Most participants, 422 (86.30%) in this study expressed a desire to receive vaccinations; however, some refused or doubted it. When asked for a reason, they stated the following: “did not find the vaccination agent reliable,” “not necessary to vaccinate,” “wait for more studies,” “has no proven efficacy,” and “do not believe in the immunization potential of the vaccine.” Other participants were conditioned to be vaccinated “if the vaccine is from Oxford,” “if it is mandatory,” “if it is not from China,” and “if it is proven to be harmless for breastfeeding”.

Descriptive analysis shows the rate of COVID-19 positivity in the participants who replaced their masks in 1 or 2 days (n = 8, 25.81%) was more than twice as high as those who replaced them within 6 hours (n = 30, 10.17%). Regarding mask replacement criteria, 2.86% of participants replaced the mask only “when they remembered”, and these participants had (n = 4, 28.57%) cases with COVID-19 positivity.
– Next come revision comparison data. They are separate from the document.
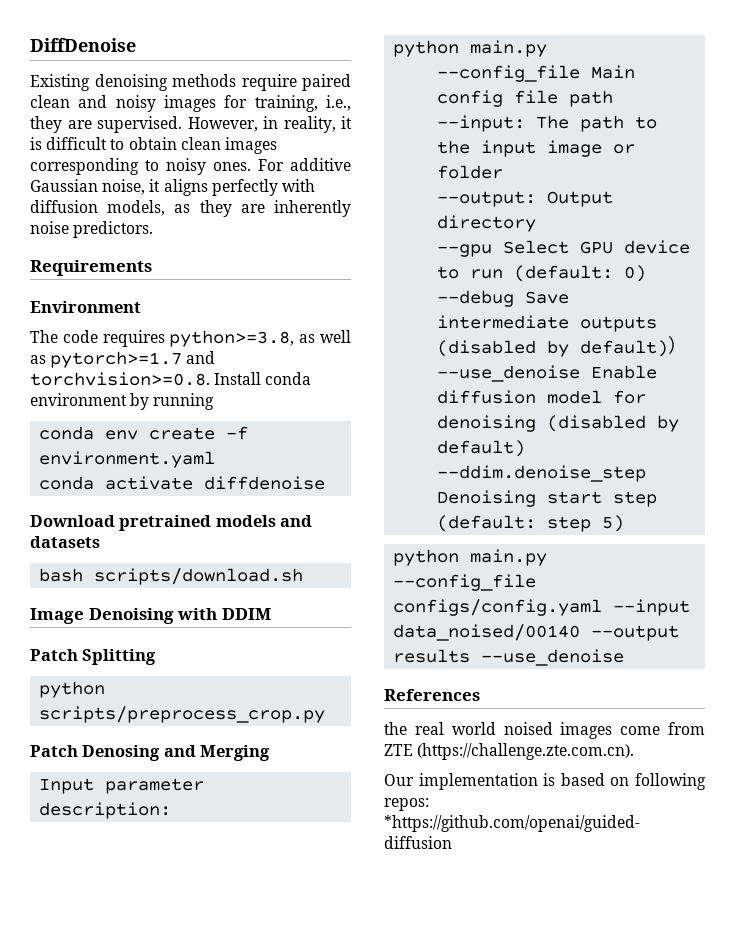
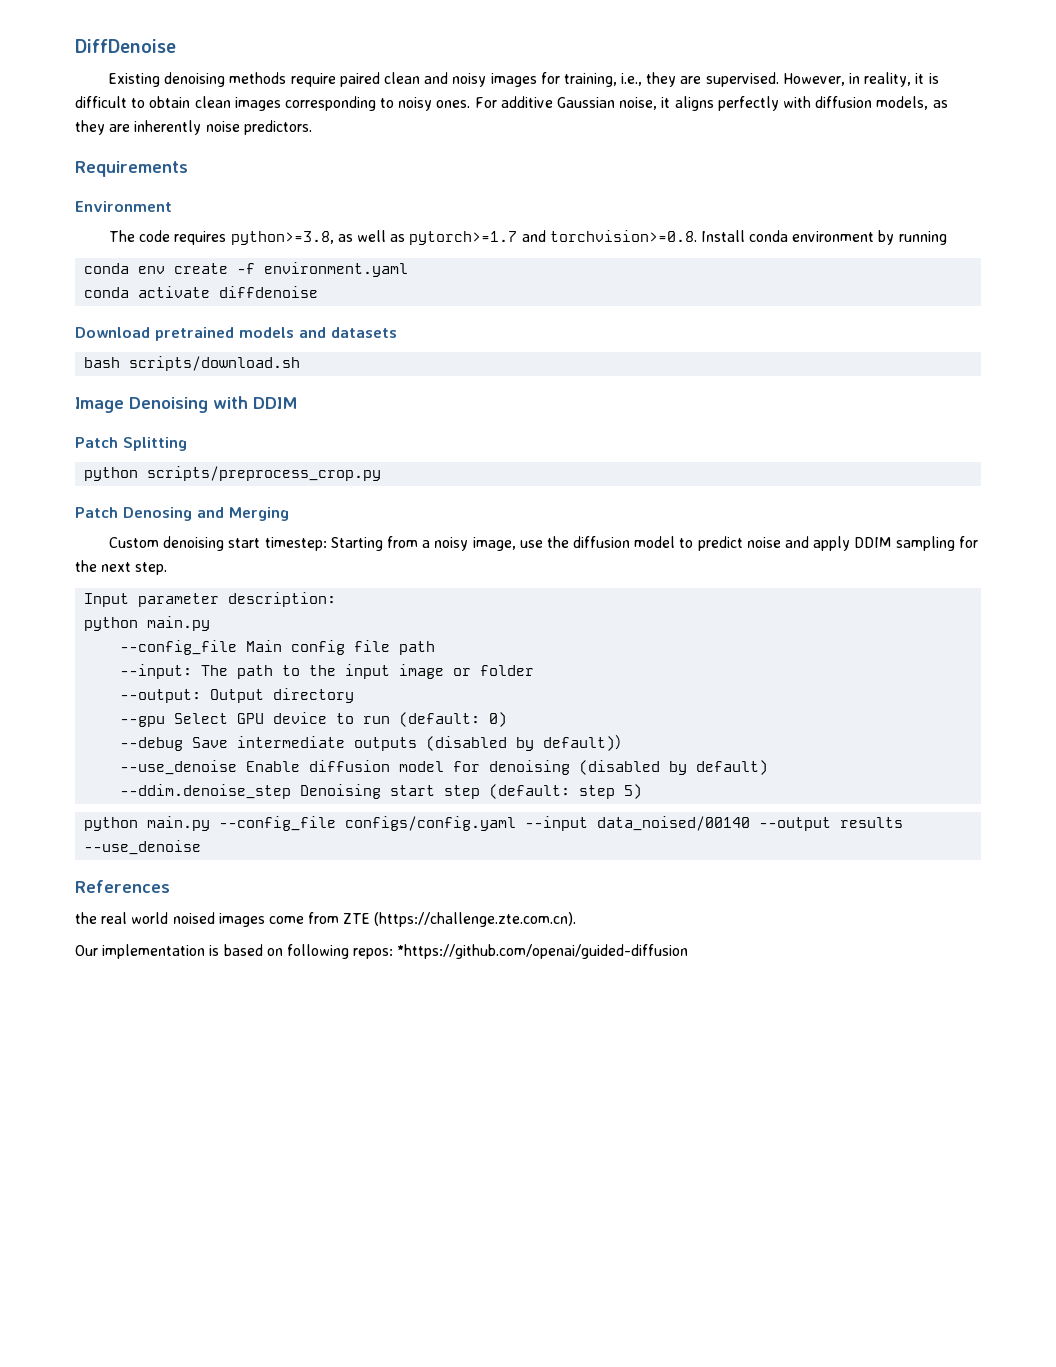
+ Custom denoising start timestep: Starting from a noisy image, use the diffusion model to predict noise and apply DDIM sampling for the next step.

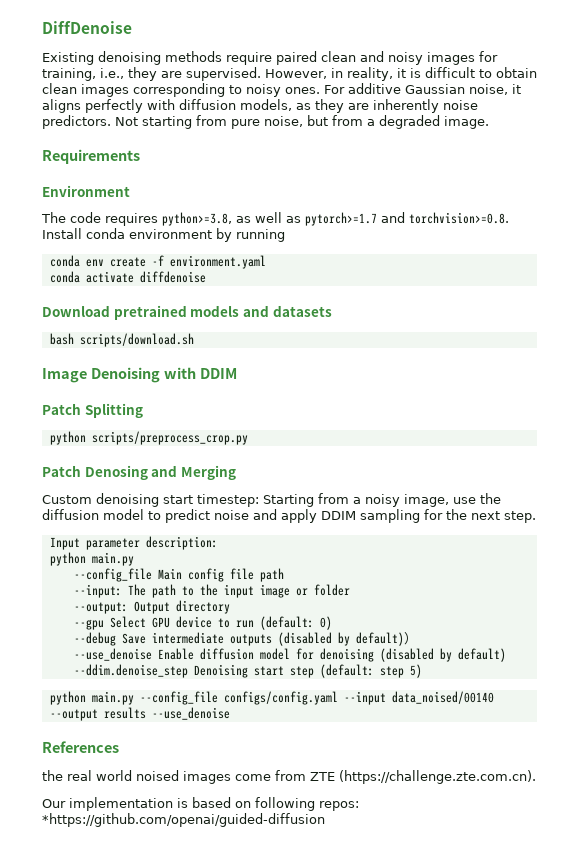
+ Not starting from pure noise, but from a degraded image.

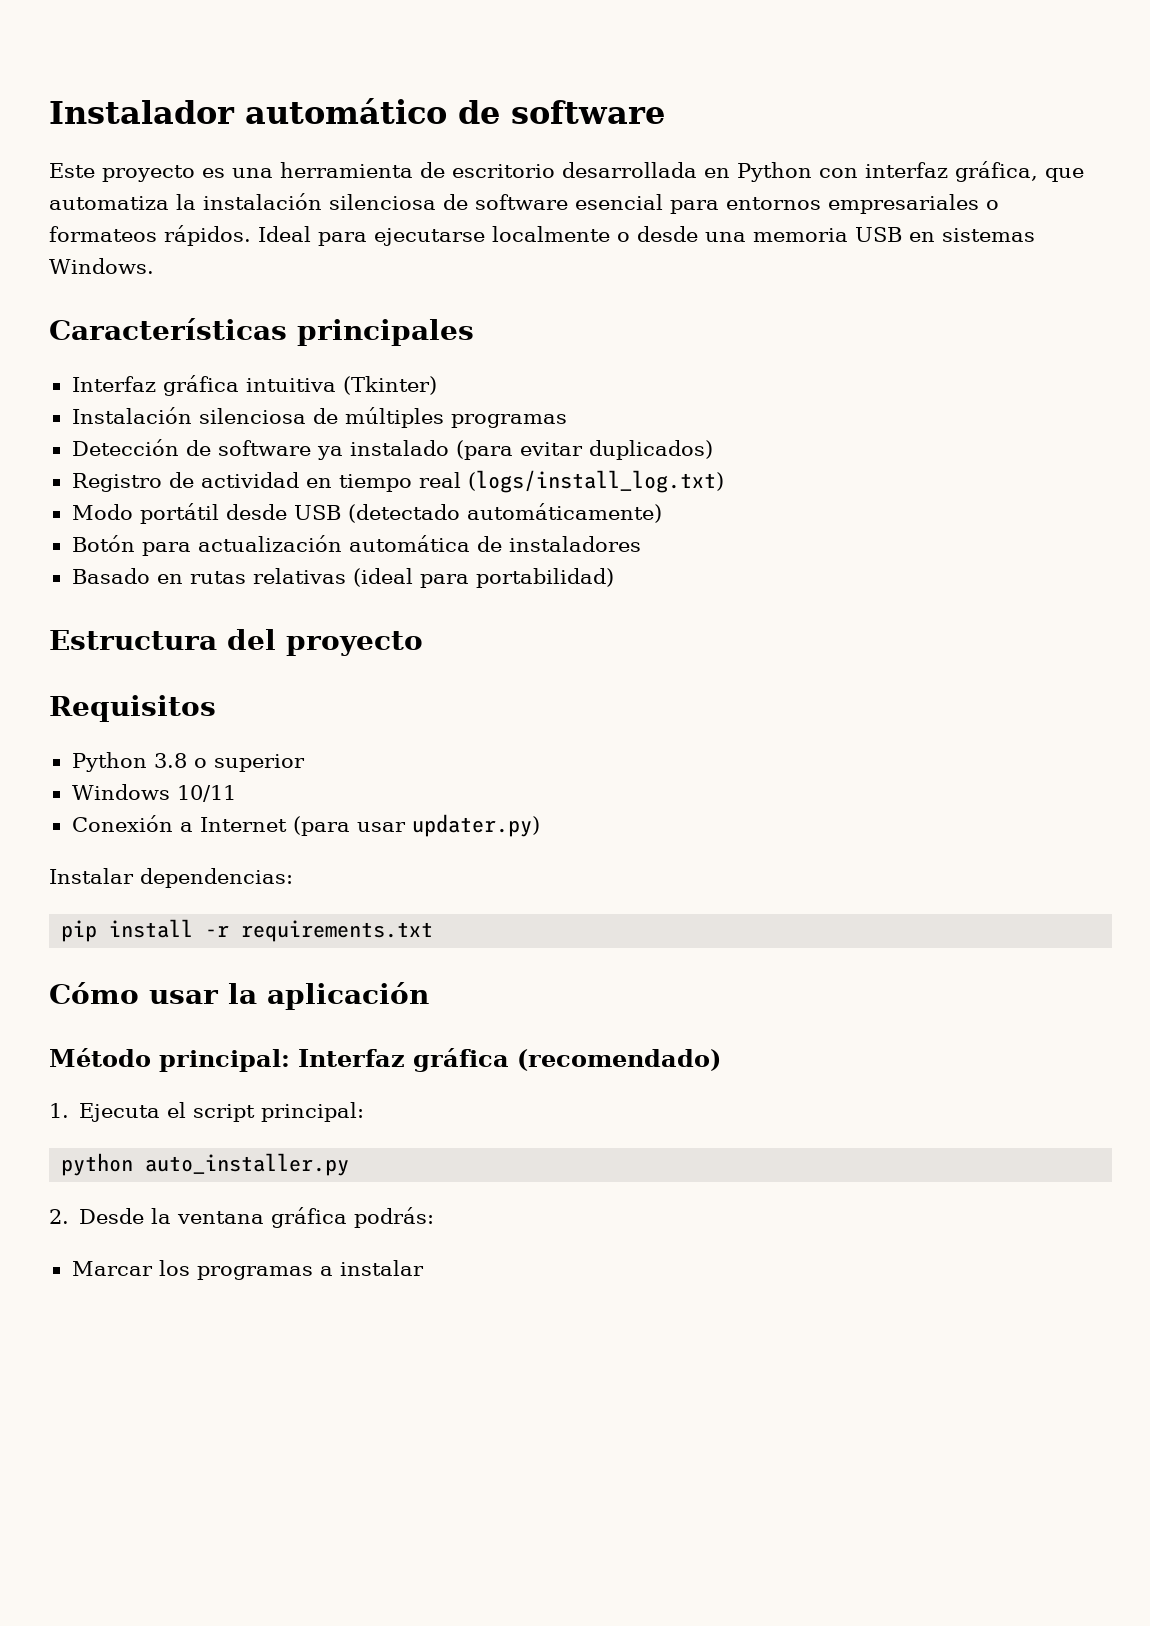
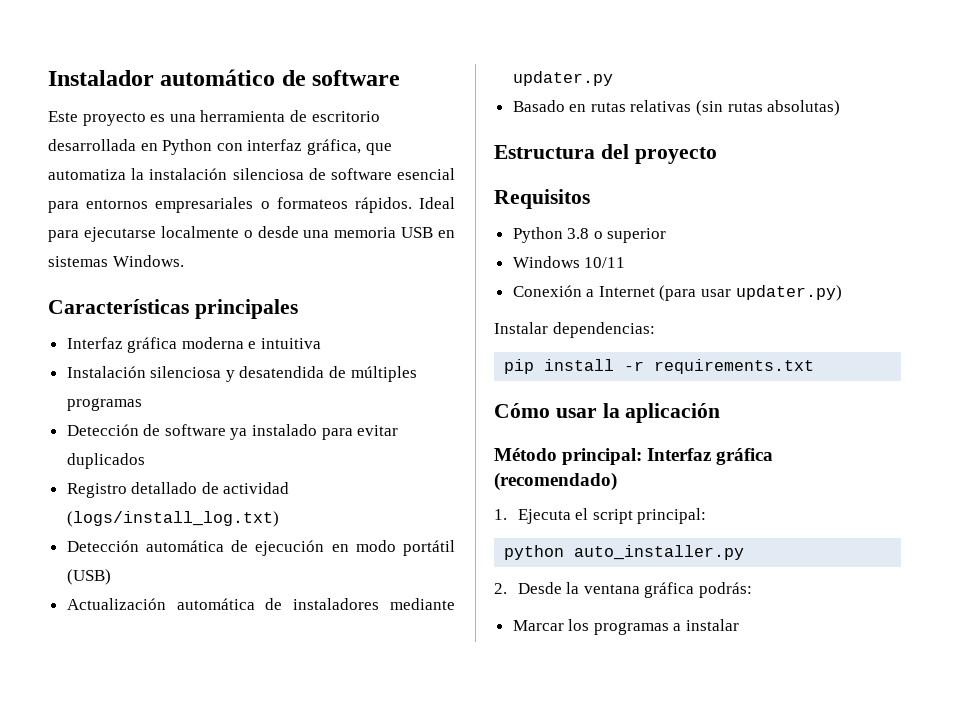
- Interfaz gráfica intuitiva (Tkinter)
+ Interfaz gráfica moderna e intuitiva
- Instalación silenciosa de múltiples programas
+ Instalación silenciosa y desatendida de múltiples programas
- Detección de software ya instalado (para evitar duplicados)
+ Detección de software ya instalado para evitar duplicados
- Registro de actividad en tiempo real (logs/install_log.txt)
- Modo portátil desde USB (detectado automáticamente)
- Botón para actualización automática de instaladores
+ Registro detallado de actividad (logs/install_log.txt)
+ Detección automática de ejecución en modo portátil (USB)
+ Actualización automática de instaladores mediante updater.py
- Basado en rutas relativas (ideal para portabilidad)
+ Basado en rutas relativas (sin rutas absolutas)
Regarding social distancing measures, the respondents who claimed to have been “practically isolated from everyone” had the lowest (n = 3, 6.52%) rate of cases with COVID-19 positivity, while those who claimed to have “very little isolation” had the highest (n = 5, 17.86%). However, the multivariate analysis did not show significant differences regarding adherence.

History of health

Table 4 shows the participants’ self-reported health histories. Details of the univariate analysis and other descriptive characteristics (adopted measures when experiencing COVID-19 symptoms, health insurance status, contact with symptomatic COVID-19-positive individuals, cohabitants’ health status, seeking medical attention for reasons unrelated to COVID-19 symptomatology).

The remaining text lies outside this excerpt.